Supporting Collagen Production with Vegan Foods
Collagen is a wildly popular nutrition topic for good reason. It’s the most abundant protein in our bodies and is responsible for providing the structure in bones, blood vessels, joints, muscles, skin, and more. Without it, our framework would quite literally fall apart.
As we age, we produce less collagen and gradually lose the youthful strength of these organs. On the inside, parts like bones and joints begin to wear down, reducing our physical abilities. On the outside, our skin loses its elasticity, showing signs of aging.
Luckily, some research indicates that adding collagen to the diet can help maintain the health of our structural lattices. But since collagen comes only from animal sources, what can people following vegan diets do to boost collagen production?
Plant-Based Collagen Boosters
Because collagen is a protein found within animal parts, supplements and foods that contain it are not plant-based. However, plenty of plant foods can help your body make its own collagen. Certain amino acids, vitamins, and minerals all play roles in building protein, and they can all be found in a diversified vegan diet.

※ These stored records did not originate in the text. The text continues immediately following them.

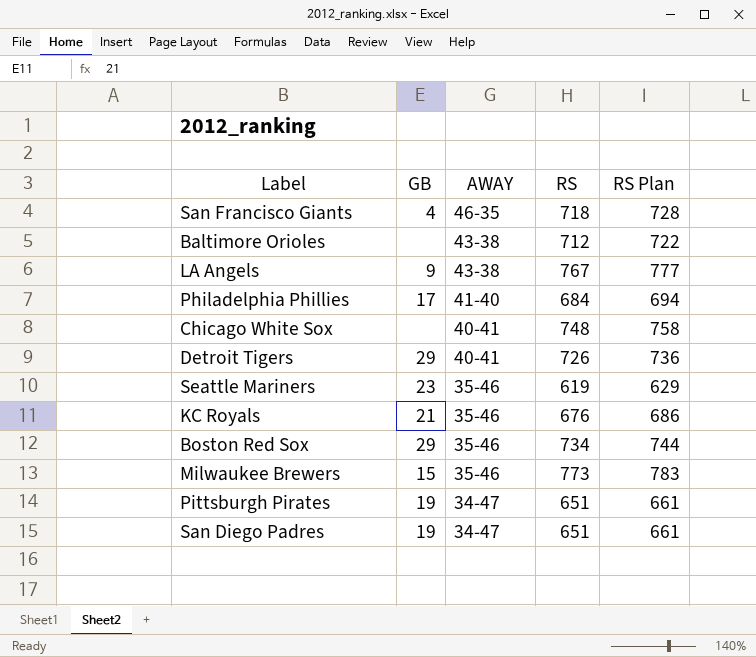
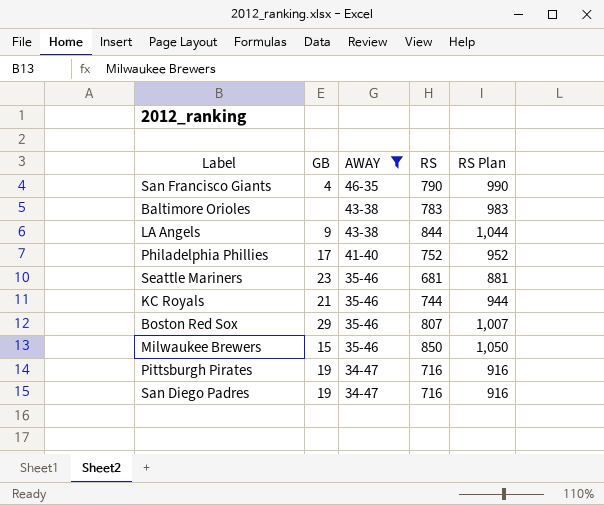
filter: none -> AWAY != 40-41
column RS Plan | formula: [RS] + 10 -> [RS] + 200
San Francisco Giants | RS: 718 -> 790
Baltimore Orioles | RS: 712 -> 783
LA Angels | RS: 767 -> 844
Philadelphia Phillies | RS: 684 -> 752
Seattle Mariners | RS: 619 -> 681
KC Royals | RS: 676 -> 744
Boston Red Sox | RS: 734 -> 807
Milwaukee Brewers | RS: 773 -> 850
Pittsburgh Pirates | RS: 651 -> 716
San Diego Padres | RS: 651 -> 716

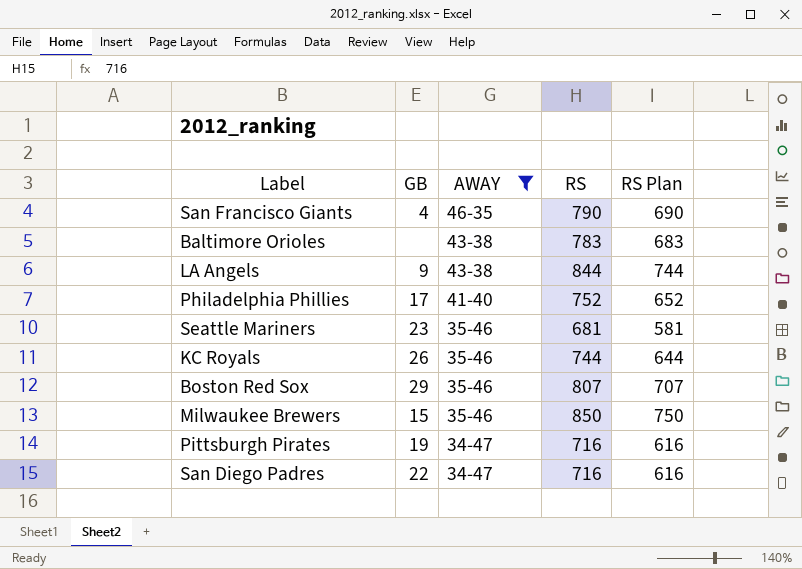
column RS Plan | formula: [RS] + 200 -> [RS] - 100
KC Royals | GB: 21 -> 26
San Diego Padres | GB: 19 -> 22

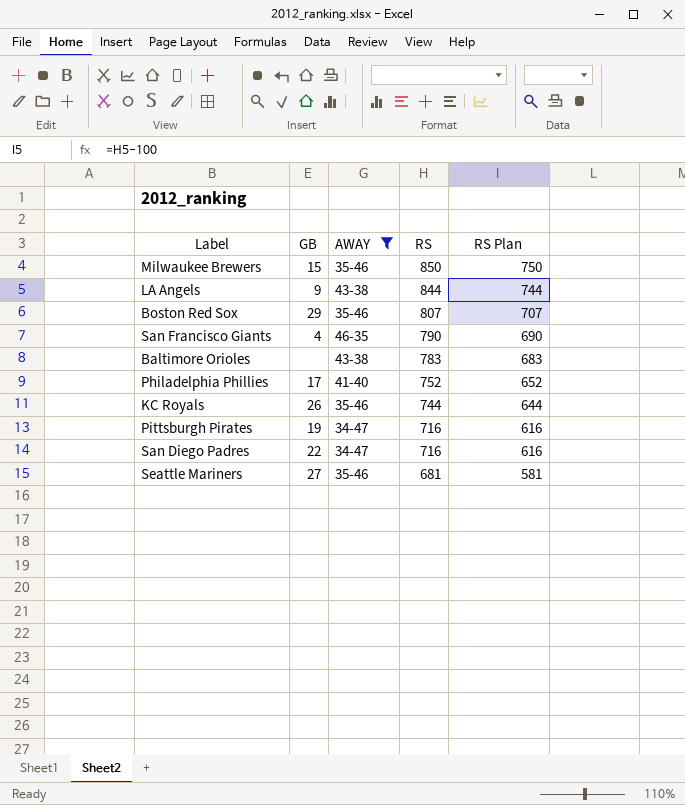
row order: AWAY descending -> RS descending
Seattle Mariners | GB: 23 -> 27

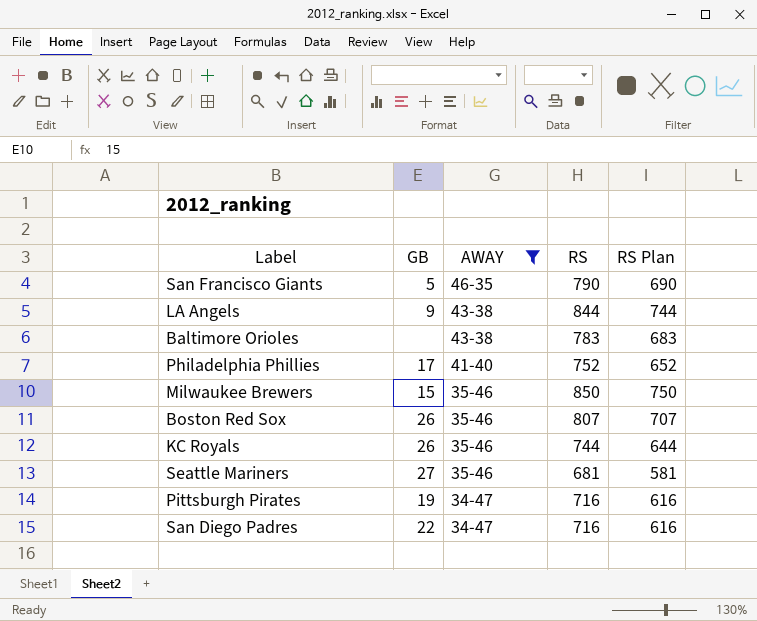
row order: RS descending -> AWAY descending
San Francisco Giants | GB: 4 -> 5
Boston Red Sox | GB: 29 -> 26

The human body is capable of some pretty miraculous feats, including making its own collagen from protein fragments called amino acids. But just as we use special ingredients to bake bread, our bodies need the right amino acids to make collagen proteins.
Collagen consists of a wide variety of amino acids, but it’s unusually high in the amino acid building blocks glycine and proline. While the body can make some glycine and proline independently, it may not be enough to keep up with collagen production.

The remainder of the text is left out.